1.2.1. Backup of system configuration
I make daily backups of /boot, /dev/, /etc, /var/yp (NIS) using emirdiff-backup.
1.2.2. Backup of system installation
I make daily backups of the list of installed packages using emidpkg-backup (see http://www.planamente.ch/emidio/pages/linux_download_list.php#emidpkg-backup).
This list is very useful to quickly reinstall exactly the same packages if I have to reinstall my system.
2.1. Data restore
I think this procedure doesn't need more description. Just copy your lost data from your last backup.
2.2. System restore
First at all, install the new system, by choosing just the base system. No Xwindow or further packages are necessary at this time.
2.2.1. File /etc/apt/sources.list
In order to install the same packages you had before, replace this file with your last one. Maybe, you had added some repository more:
mv sources.list sources.list.orig
cp -a /pathToYourBackup/etc/apt/sources.list .
2.2.2. Restore of system installation
Once the installation is finished, type taking care about the sign < and NOT >
dpkg --set-selections < yourLastList.dpkg
where yourLastList.dpkg is the last backup made by emidpkg-backup.

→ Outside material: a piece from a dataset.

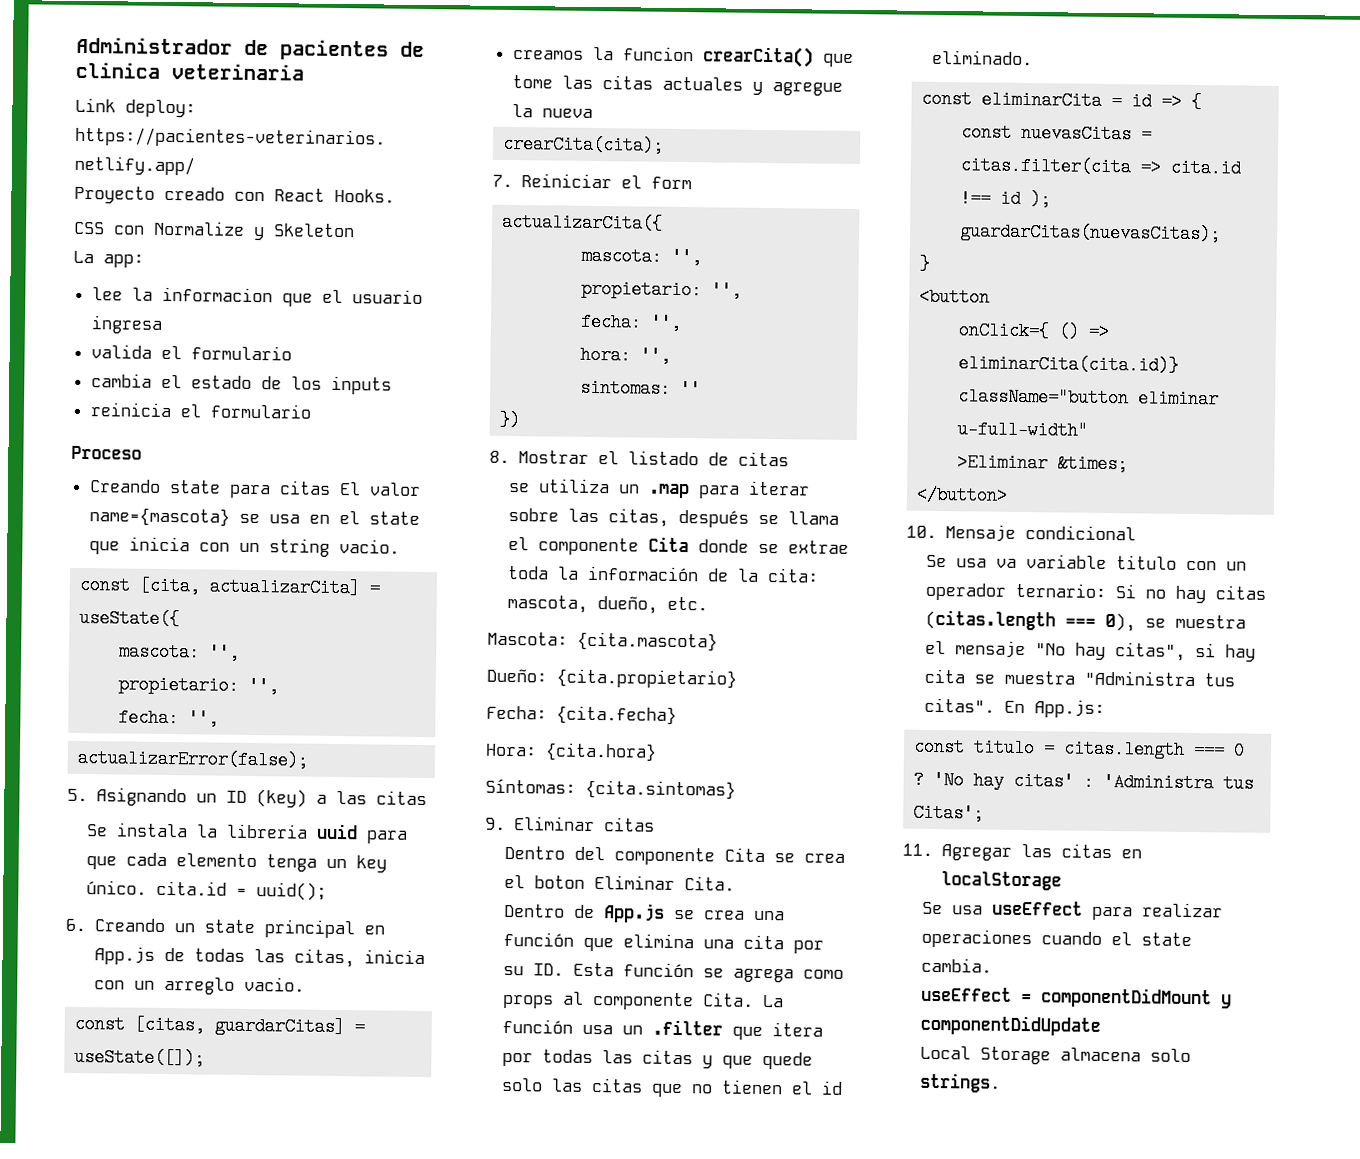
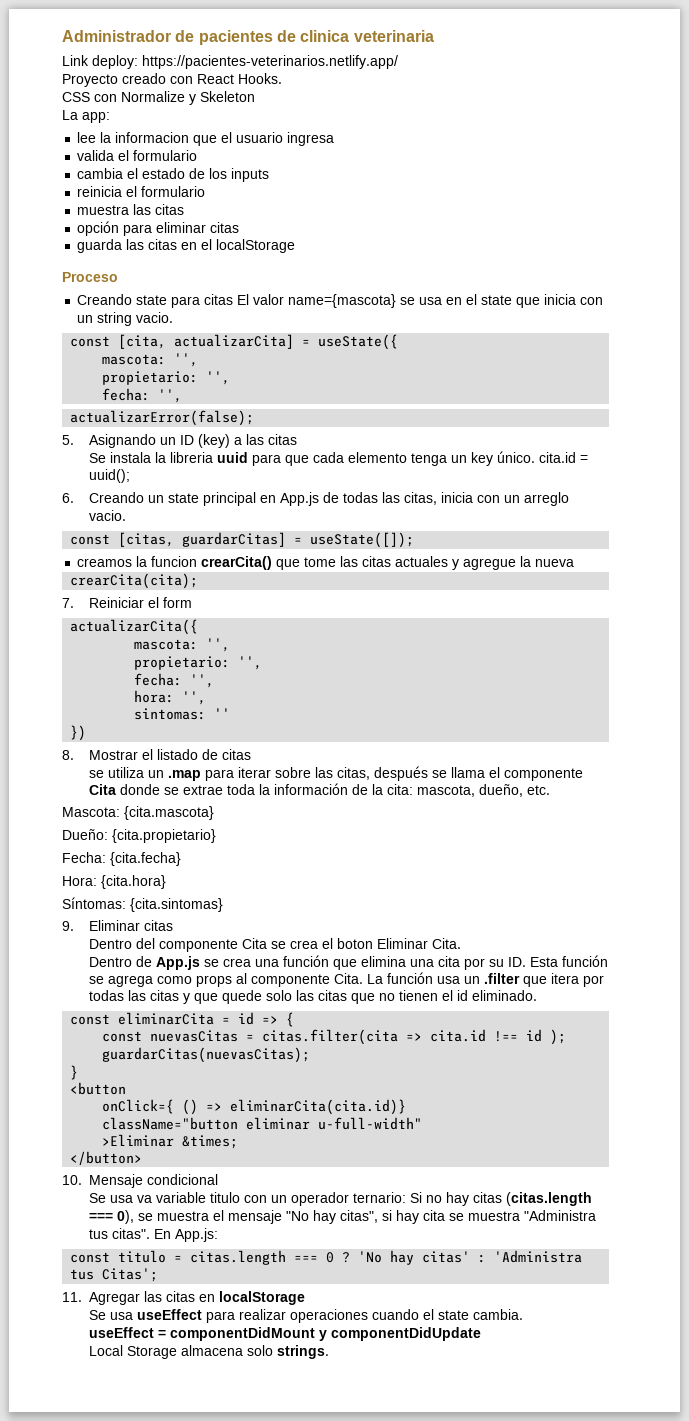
+ muestra las citas
+ opción para eliminar citas
+ guarda las citas en el localStorage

This will set exactly the same packages you had before.
Now install the just set packages:
At this point, you have installed the same packages you had before your system broke.
2.2.3. Restore of system configuration
It is time to restore the system configuration.
Just replace the new configurations with the lasts:
mv /etc /etc.old
cp -a /pathToYourBackup/etc /etc
Somebody could not agree with hard replacing the whole /etc with the last one, but I have made this a lot of time and I have never had any problem.
Alternativelly, you can test all the services and when you find one wrong configured, you can just replace its configuration files (maybe making a diff first).
The yp directory is only necessary if you had NIS (most people doesn't):
mv yp yp.old
cp -a /pathToYourBackup/yp yp
Now, it is time to reboot. If you worked fine, the system should be reinstalled and exactly configured as before the failure.